The first chapter of "Mestrapoli". Introducing June and her quest.

Writing by Xin Jin Meng

Cover illustration by MamaBliss.

Interior illustration by The Hoodah.


June could feel the hunger mounting in the pit of her stomach, like the rapid churn that water makes just before the water crests one last time before it's gone, with a gurgle of finality. It was worse than starving, a feeling she could ignore, a hardship that she had overcome many times before. No, this was the feeling that her body was hollowing out, like some gourd drying in the summer sun. Decaying, shriveling, becoming less. She never wanted to have this feeling ever again. And now, her destination was so close, she could taste it.

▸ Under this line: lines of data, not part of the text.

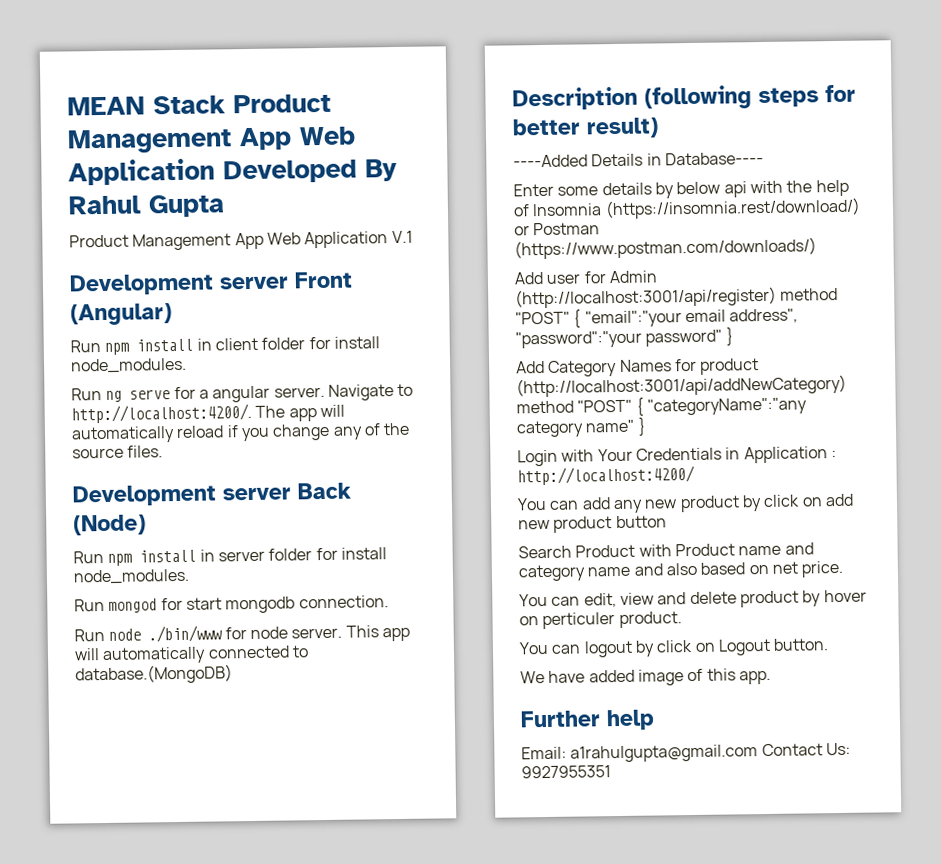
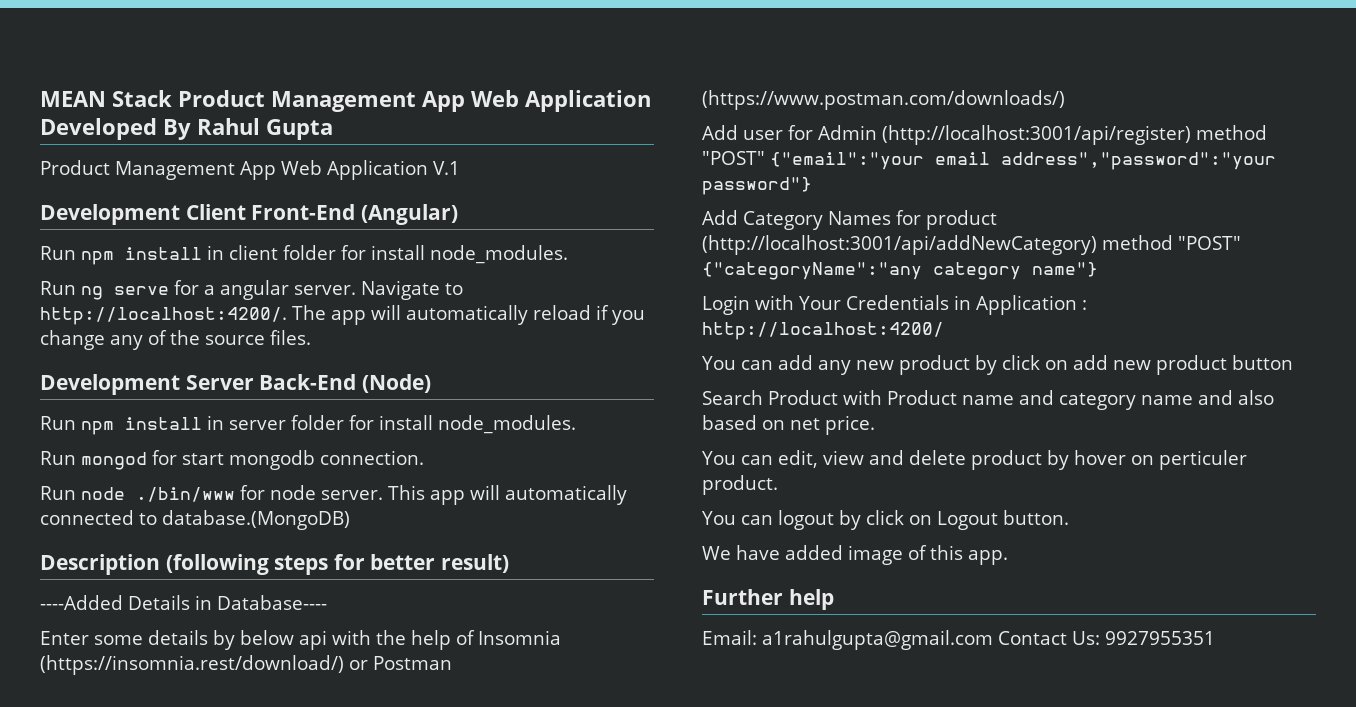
[219,271,353,290] server Front -> [185,204,356,220] Client Front-End
[222,482,351,501] server Back -> [185,374,357,390] Server Back-End
[573,308,799,328] [515,327,734,349] { "email":"your email address", "password":"your password" } -> [770,152,1276,170] [702,177,812,195] {"email":"your email address","password":"your password"}
[635,397,807,416] [516,417,647,438] { "categoryName":"any category name" } -> [702,262,1098,280] {"categoryName":"any category name"}

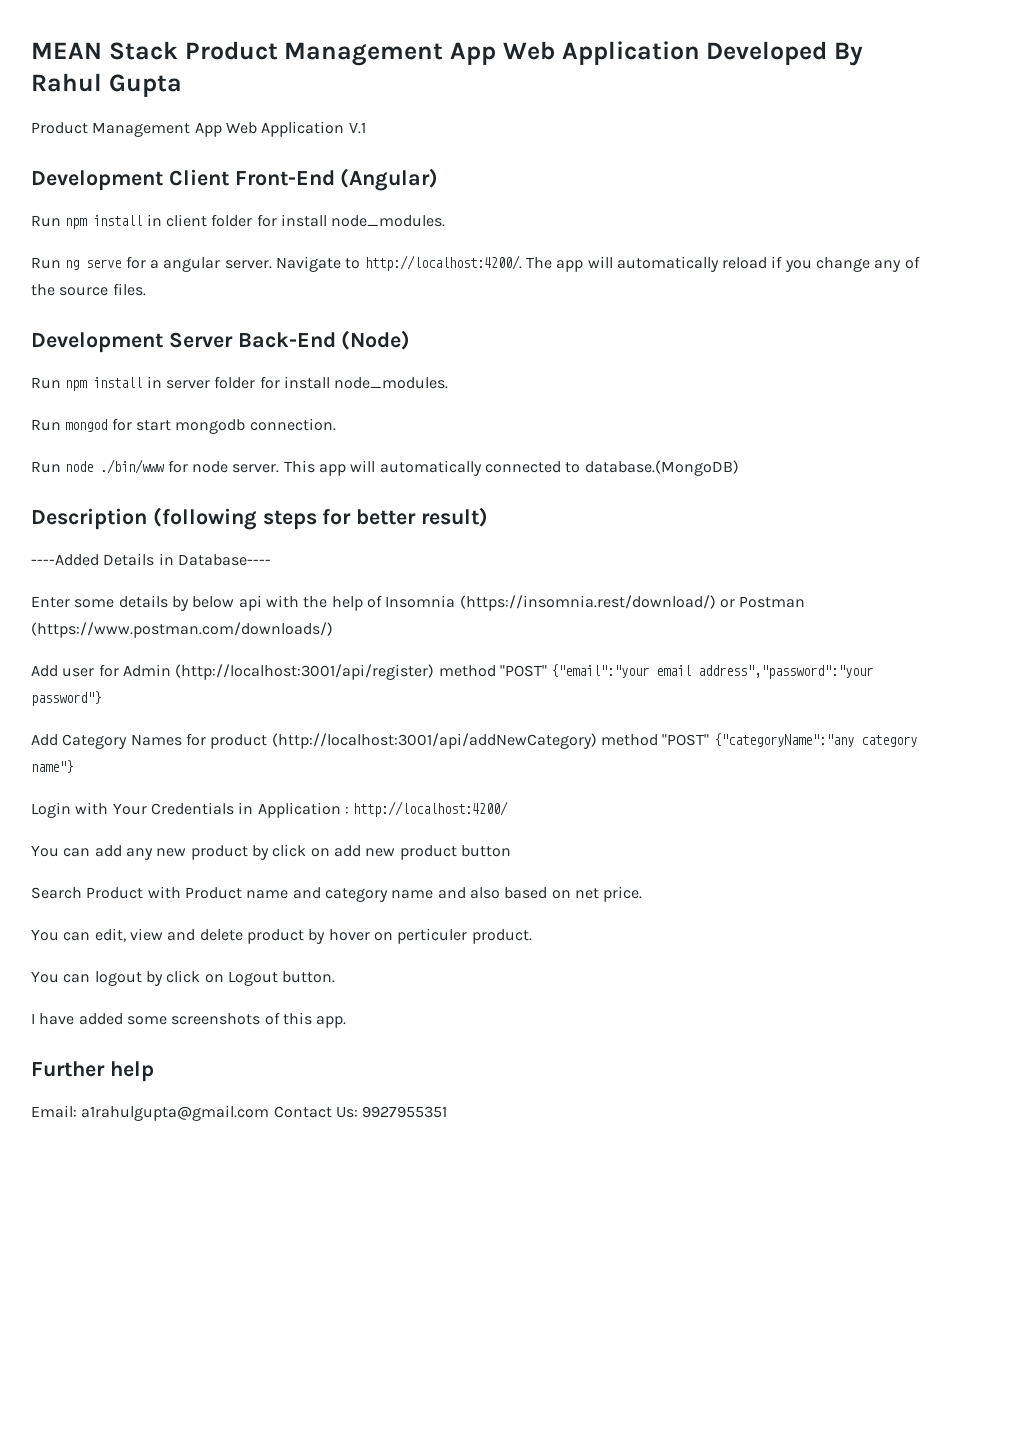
[702,546,731,560] We -> [31,1013,35,1024] I
[848,545,903,565] image -> [126,1013,261,1025] some screenshots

Mestrapoli, the royal city, could be seen on the horizon. It was like a mountain, but terraced and squared at the edges, the result of stonework upon stonework. At first she wondered if the city might be on fire, but there was no smoke, only glittering lights. Then she wondered if maybe the stars itself had been brought down from heaven itself, as ornaments to the Queen's palace. As she trudged closer, the reality became clearer: that these were great towers gilded with copper, with brass, with gold leaf, with more luster than she had or her entire family would have seen in a dozen lifetimes. This was Mestrapoli, the city of the full purse and the full belly. This was where she would find her dream.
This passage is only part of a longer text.